--- DESCRIPTION OF THE TASK ---
Pictures must not appear in the copy. Set down exactly the line with "color: #6d28d9 ->" and each line after it through the end of the data below.
(DATA TO EXAMINE)
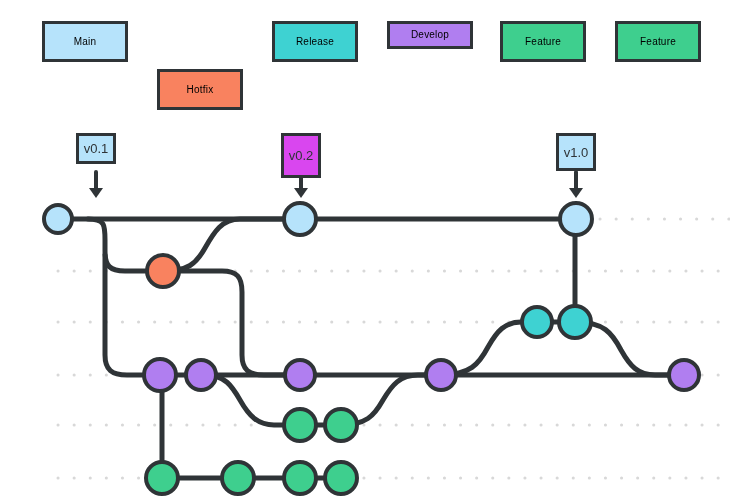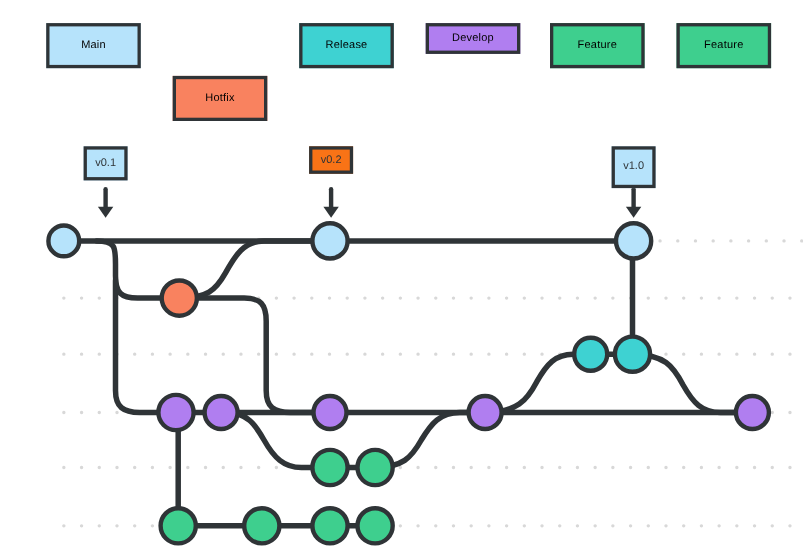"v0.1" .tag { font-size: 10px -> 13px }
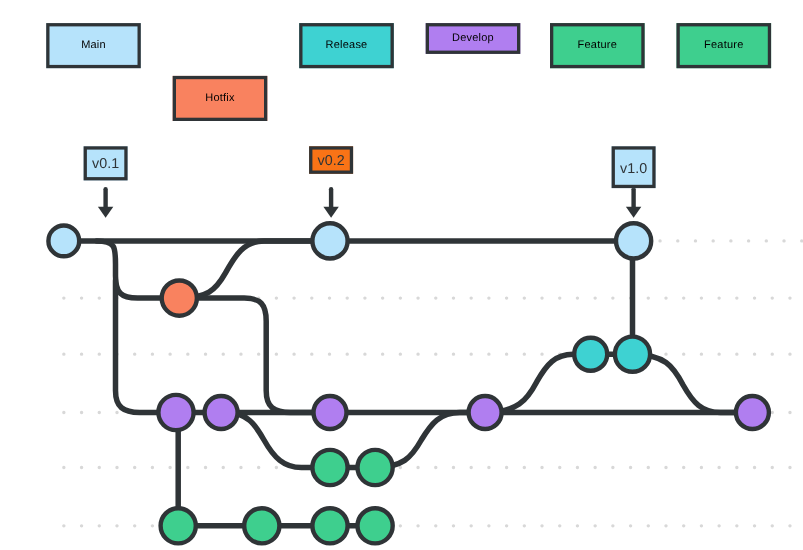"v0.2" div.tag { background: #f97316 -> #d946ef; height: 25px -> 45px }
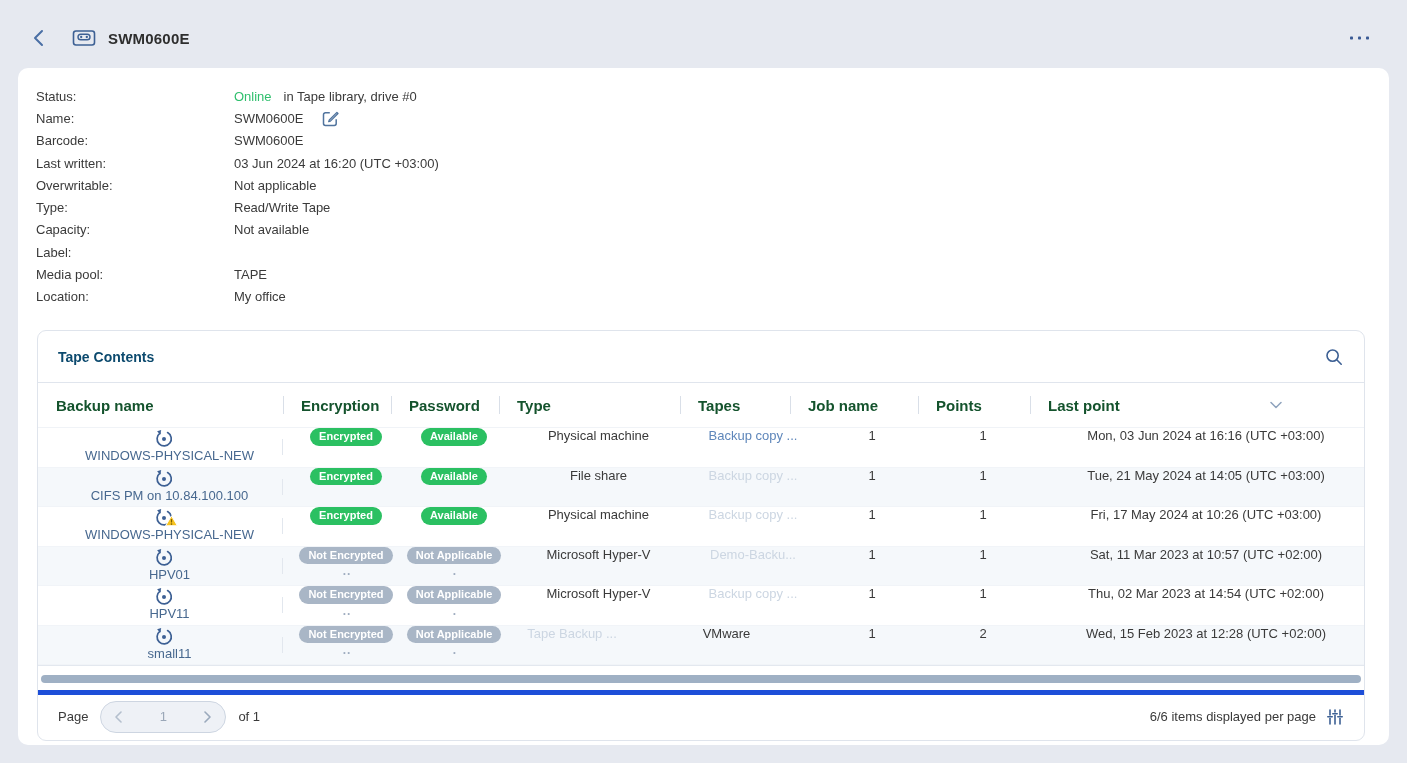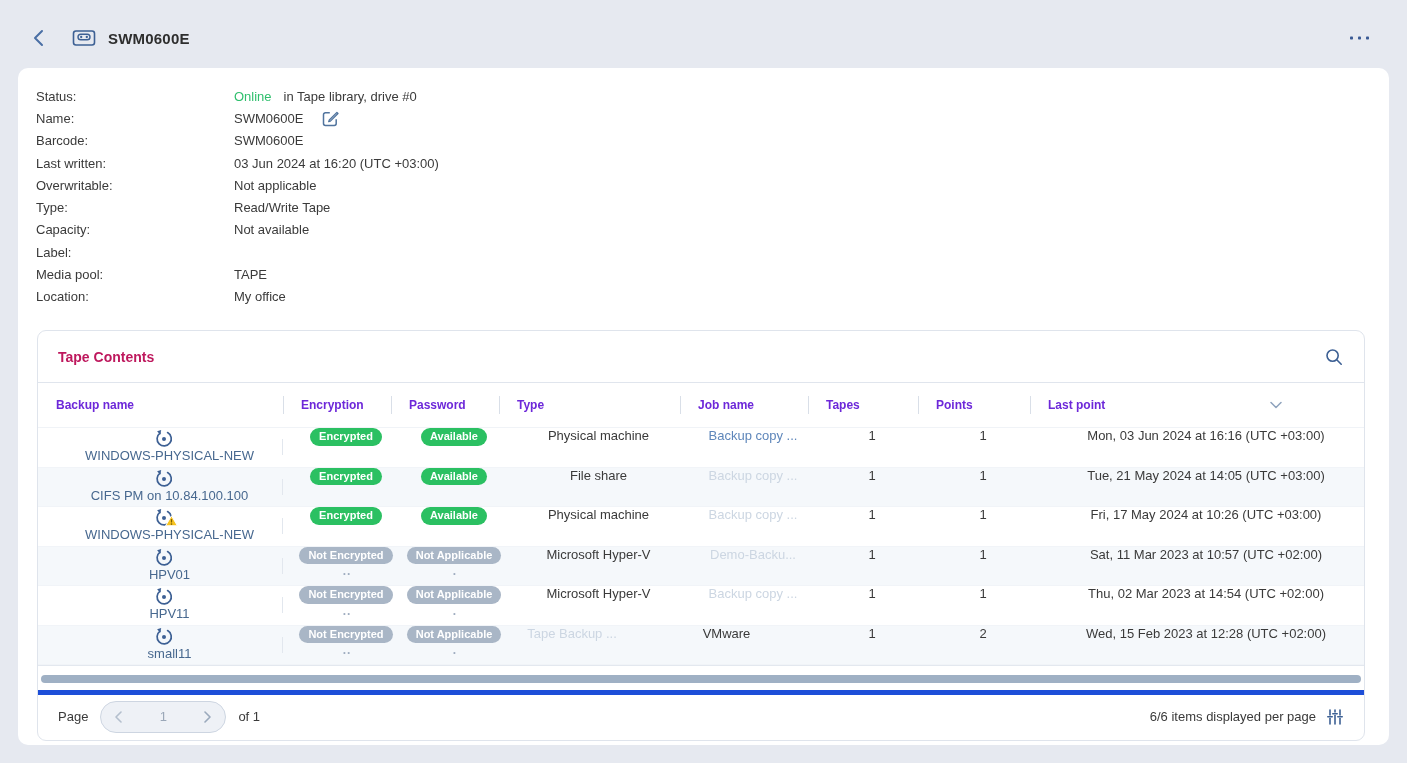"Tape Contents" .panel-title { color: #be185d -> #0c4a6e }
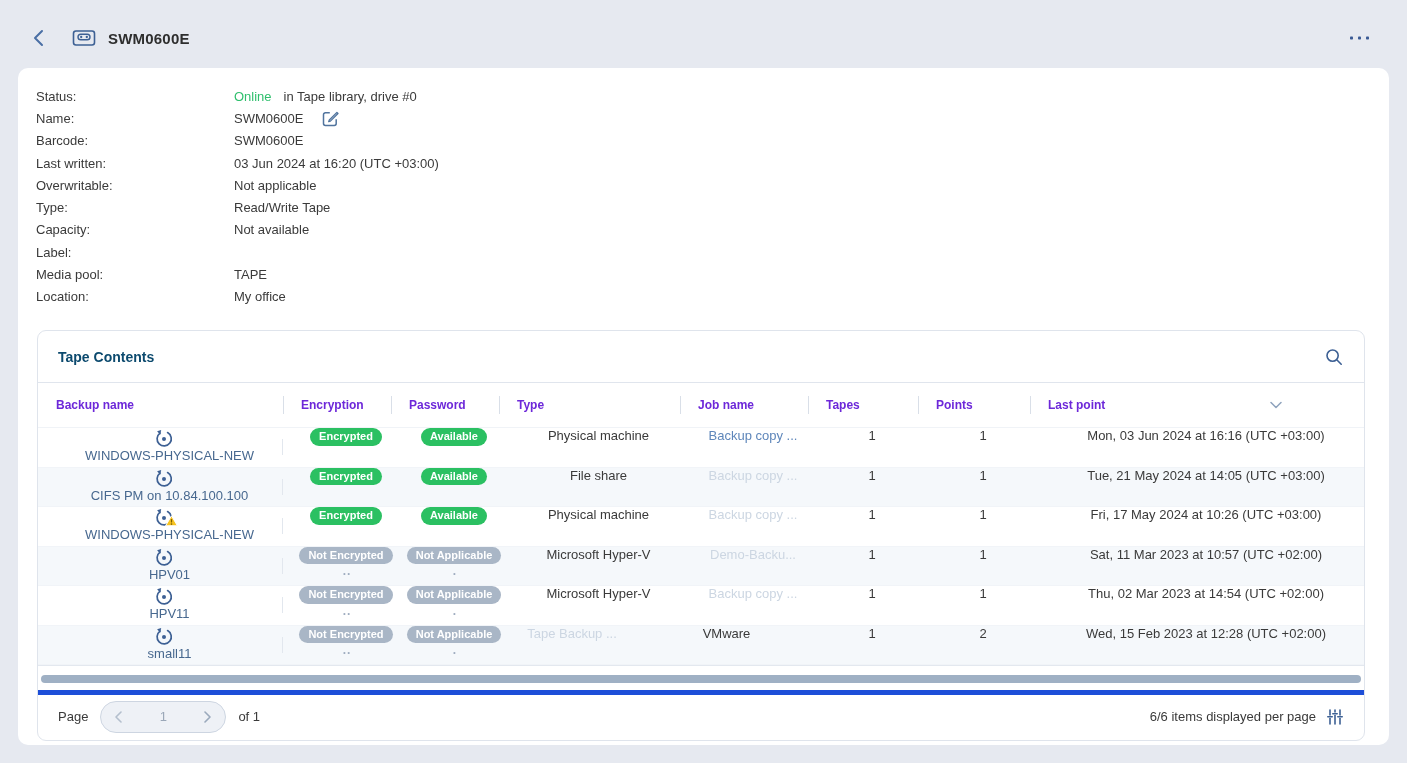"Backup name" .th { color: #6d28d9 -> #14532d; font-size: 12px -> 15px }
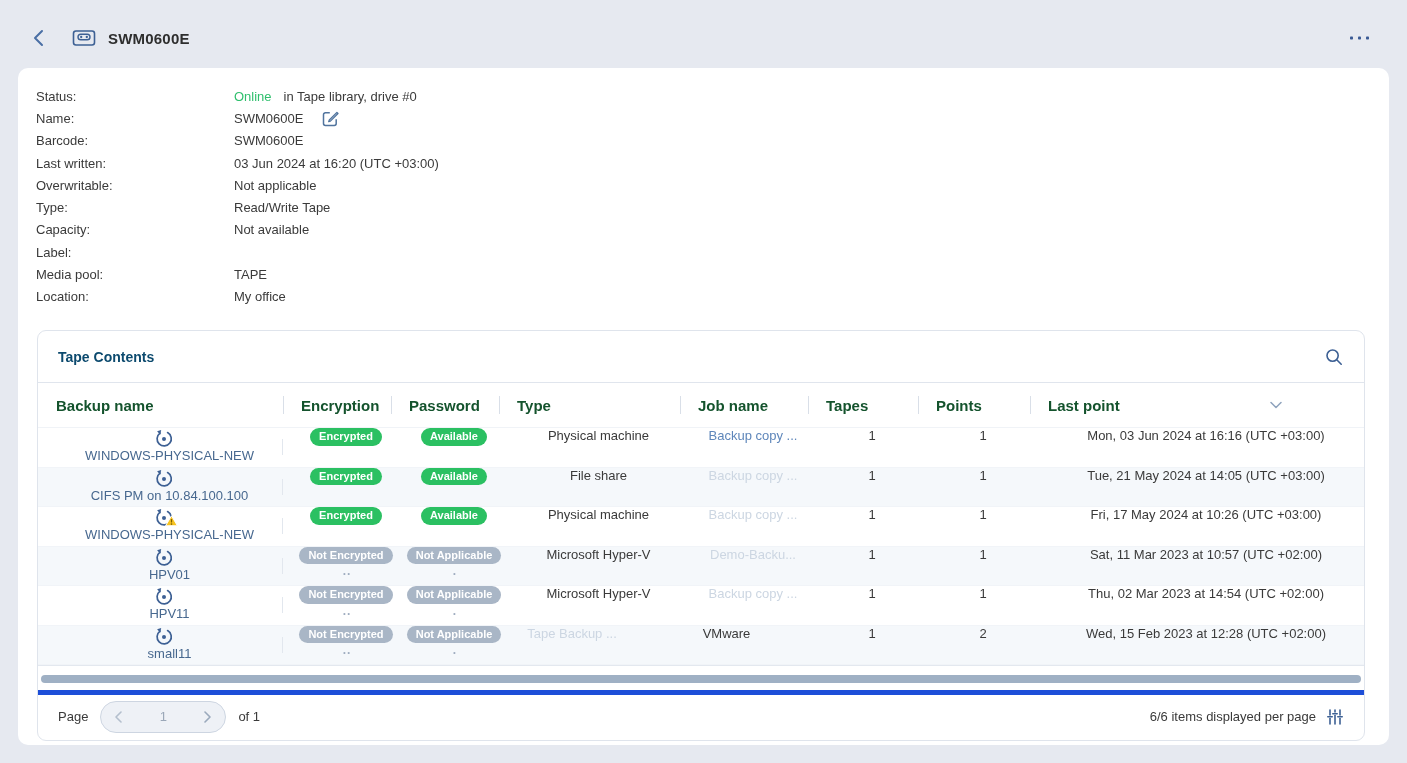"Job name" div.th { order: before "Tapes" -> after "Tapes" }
(End DATA TO EXAMINE)
--- RESPONSE ---
"Backup name" .th { color: #6d28d9 -> #14532d; font-size: 12px -> 15px }
"Job name" div.th { order: before "Tapes" -> after "Tapes" }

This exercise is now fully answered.